New agents are not being provisioned for my jobs in the queue when I have agents that are suspended

Issue

  • Why are new agents not being provisioned for my jobs in the queue when I have agents that are suspended?
  • How does the NodeProvisioner work?

Environment

  • CloudBees Jenkins Operations Center (JOC)
  • ‘Shared Agent’ and/or ‘Shared Cloud’
  • ‘Client masters’ (CMs) and/or ‘Managed Masters’ (MMs)

Resolution

Starting points

Jenkins maintains a NodeProvisioner for every label. The NodeProvisioner maintains statistics about:

  • How many executors are valid for that label
  • How many executors are available for building jobs requiring that label
  • And how many jobs are in the queue needing that label

The NodeProvisioner is tasked with going and provisioning new agents when there are “none available”, with the aim in such cases of provisioning enough nodes that the queue will tend to zero.

The NodeProvisioner implementation is essentially unchanged from when this was introduced. This is mentioned because the reason for the initial implementation was EC2. The concern was that the end-users want to spin up lots of nodes just for a queue spike as then they would have them running for the rest of the hour and costing money.

So what happens is that the NodeProvisioner uses exponentially weighted averages of the statistics, and the limits that are used against those statistics are biased to inhibit provisioning as the number of agents provisioned against the label increases. There are a number of system properties that control this calculation, and they can be can tweak them to alter provisioning behaviour.

Now, one of the things that end-users don’t want to happen is that the first run of the NodeProvisioner goes and requests a load of agents be provisioning, they get provisioned, they are in the middle of connecting to Jenkins and the NodeProvisioner runs again, sees that there are no available agents and provisions some more. For reasons that are lost in the depths of time, Jenkins thus counts agents that are in the process of connecting as being available (i.e. it assumes they will be available shortly) but they are not counted amongst the total number of agents… the net result is that when you look at the load statistics graph for a label, you can… and do… see a negative number of busy executors:

batching.png

More specifically, play close attention to the part of the graph near zero:

madness.png

The reason for this weird behaviour is that (at least prior to 1.607) Jenkins decided that the number of busy executors could be derived from the total number of on-line executors by subtracting the number of available executors (which from before was the number of on-line idle executors plus the number of connecting executors). So this negative busy count means that there are some executors in the process of connecting.
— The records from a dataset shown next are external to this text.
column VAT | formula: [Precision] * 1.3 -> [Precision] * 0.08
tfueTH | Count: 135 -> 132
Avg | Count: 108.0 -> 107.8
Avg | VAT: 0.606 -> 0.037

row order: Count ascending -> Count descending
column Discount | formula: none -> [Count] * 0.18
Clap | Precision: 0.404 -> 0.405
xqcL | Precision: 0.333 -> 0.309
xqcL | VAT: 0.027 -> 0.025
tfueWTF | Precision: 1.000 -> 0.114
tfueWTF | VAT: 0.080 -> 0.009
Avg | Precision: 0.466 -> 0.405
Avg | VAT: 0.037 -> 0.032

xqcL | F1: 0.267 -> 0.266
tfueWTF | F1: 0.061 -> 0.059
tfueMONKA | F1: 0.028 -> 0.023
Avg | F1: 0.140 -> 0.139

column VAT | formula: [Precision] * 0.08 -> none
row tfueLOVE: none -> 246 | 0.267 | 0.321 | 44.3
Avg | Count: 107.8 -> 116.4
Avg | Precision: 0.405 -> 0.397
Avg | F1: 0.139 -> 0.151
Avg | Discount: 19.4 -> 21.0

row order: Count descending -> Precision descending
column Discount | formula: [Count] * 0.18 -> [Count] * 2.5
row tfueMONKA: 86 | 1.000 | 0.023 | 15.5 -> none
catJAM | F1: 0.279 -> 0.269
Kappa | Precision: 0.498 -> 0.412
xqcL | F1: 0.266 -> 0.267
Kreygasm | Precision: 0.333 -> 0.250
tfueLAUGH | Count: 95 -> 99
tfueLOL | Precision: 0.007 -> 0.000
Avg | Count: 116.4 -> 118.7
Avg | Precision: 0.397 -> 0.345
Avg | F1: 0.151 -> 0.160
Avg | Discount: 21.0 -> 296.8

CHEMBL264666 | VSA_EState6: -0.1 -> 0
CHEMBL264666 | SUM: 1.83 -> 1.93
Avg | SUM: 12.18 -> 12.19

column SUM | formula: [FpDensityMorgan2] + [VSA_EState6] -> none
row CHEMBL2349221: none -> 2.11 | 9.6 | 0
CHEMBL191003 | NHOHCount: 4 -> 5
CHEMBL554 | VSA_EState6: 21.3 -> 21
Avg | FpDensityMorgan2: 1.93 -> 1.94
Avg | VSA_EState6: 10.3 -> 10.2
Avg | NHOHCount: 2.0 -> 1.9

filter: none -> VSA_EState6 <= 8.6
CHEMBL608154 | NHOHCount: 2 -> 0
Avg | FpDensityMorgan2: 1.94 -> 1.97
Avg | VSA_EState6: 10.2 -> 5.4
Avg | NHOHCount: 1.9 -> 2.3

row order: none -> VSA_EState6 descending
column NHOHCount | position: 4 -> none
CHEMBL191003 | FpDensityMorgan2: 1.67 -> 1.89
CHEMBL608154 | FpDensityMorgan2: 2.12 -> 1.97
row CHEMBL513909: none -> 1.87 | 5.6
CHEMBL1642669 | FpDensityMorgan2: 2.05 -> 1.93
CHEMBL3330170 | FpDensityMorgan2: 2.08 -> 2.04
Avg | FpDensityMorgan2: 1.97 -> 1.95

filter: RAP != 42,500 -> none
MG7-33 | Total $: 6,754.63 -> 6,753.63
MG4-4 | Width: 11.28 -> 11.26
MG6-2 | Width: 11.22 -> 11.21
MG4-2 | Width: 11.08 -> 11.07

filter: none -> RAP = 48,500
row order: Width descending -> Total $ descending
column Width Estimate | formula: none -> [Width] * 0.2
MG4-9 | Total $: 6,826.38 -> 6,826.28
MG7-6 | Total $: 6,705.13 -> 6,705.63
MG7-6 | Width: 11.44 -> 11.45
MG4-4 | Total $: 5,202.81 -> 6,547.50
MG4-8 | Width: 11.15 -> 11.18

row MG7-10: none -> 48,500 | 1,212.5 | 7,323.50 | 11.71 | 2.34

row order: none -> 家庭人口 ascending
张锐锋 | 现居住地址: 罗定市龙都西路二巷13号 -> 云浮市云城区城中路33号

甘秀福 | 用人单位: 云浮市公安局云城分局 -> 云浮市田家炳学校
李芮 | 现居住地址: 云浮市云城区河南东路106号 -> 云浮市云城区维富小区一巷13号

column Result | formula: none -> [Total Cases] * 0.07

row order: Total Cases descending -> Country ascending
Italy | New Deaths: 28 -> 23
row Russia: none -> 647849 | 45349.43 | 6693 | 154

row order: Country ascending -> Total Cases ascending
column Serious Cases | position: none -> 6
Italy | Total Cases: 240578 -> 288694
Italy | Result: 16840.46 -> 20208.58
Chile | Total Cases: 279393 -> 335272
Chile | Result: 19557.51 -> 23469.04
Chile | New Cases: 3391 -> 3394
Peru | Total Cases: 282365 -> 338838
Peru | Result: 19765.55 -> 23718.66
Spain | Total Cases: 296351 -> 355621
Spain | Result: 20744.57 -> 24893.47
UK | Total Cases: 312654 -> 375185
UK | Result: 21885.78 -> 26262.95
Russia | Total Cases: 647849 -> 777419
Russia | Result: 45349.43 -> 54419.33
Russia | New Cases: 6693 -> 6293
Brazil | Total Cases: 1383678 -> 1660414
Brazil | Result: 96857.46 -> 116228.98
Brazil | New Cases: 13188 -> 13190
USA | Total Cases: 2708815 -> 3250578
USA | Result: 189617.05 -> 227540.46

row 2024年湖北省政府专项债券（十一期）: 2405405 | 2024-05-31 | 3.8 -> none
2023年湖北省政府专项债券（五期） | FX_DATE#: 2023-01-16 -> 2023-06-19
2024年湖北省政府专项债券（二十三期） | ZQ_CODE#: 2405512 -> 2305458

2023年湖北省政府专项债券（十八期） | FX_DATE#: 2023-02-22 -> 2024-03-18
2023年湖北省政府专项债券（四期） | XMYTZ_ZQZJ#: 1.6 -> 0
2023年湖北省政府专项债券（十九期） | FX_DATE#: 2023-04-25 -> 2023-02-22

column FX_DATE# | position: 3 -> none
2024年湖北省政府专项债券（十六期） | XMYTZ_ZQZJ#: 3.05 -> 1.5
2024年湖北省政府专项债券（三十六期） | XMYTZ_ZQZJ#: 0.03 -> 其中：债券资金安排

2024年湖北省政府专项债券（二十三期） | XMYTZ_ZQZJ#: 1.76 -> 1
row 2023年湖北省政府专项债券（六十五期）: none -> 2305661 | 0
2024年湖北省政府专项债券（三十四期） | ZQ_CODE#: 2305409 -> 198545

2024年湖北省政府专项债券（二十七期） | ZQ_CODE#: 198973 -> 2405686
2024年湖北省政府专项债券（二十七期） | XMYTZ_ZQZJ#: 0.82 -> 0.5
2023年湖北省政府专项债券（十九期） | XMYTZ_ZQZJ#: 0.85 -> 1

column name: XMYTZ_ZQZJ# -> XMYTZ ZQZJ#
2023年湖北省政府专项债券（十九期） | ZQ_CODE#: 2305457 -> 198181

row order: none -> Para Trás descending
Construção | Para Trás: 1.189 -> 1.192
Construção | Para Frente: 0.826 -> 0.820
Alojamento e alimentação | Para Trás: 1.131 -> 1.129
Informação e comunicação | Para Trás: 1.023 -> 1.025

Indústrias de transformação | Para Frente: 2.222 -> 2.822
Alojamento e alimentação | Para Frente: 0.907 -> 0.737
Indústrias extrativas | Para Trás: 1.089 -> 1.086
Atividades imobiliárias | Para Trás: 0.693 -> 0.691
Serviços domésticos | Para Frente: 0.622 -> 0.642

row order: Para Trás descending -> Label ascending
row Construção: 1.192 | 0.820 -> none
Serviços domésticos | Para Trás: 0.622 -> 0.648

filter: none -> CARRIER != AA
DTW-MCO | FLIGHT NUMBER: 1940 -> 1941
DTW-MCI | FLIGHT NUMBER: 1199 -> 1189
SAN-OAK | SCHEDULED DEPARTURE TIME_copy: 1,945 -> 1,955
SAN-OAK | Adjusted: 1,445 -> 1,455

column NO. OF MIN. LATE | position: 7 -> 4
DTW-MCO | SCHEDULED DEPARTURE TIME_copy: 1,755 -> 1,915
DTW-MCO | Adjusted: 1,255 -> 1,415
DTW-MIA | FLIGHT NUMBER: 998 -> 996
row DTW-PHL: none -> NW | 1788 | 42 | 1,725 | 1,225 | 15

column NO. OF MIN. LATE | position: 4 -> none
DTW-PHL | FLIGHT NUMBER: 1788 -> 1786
A little further digging reveals that in essence these executors coming on line end up poisoning the statistics that are used for provisioning. If you use the default LoadStatistics.CLOCK the poisoning takes about 5-6 minutes to clear out… (On the other hand there is a special case that ignores the statistics if you have absolutely no nodes matching the label).

So what you end up seeing is that the nodes get provisioned in batches, the provisioning poisons the statistic and blocks provisioning until the spike decays away, at which point the provisioning can allocate another bunch of nodes.

This behaviour is really only evident when using a non-monopolising retention strategy as with a monopolising strategy the provisioned agents will keep building jobs. But as other plugins implementing the Jenkins Cloud API have found (e.g. the Docker plugin) it is really a bug in Jenkins’ core provisioning logic.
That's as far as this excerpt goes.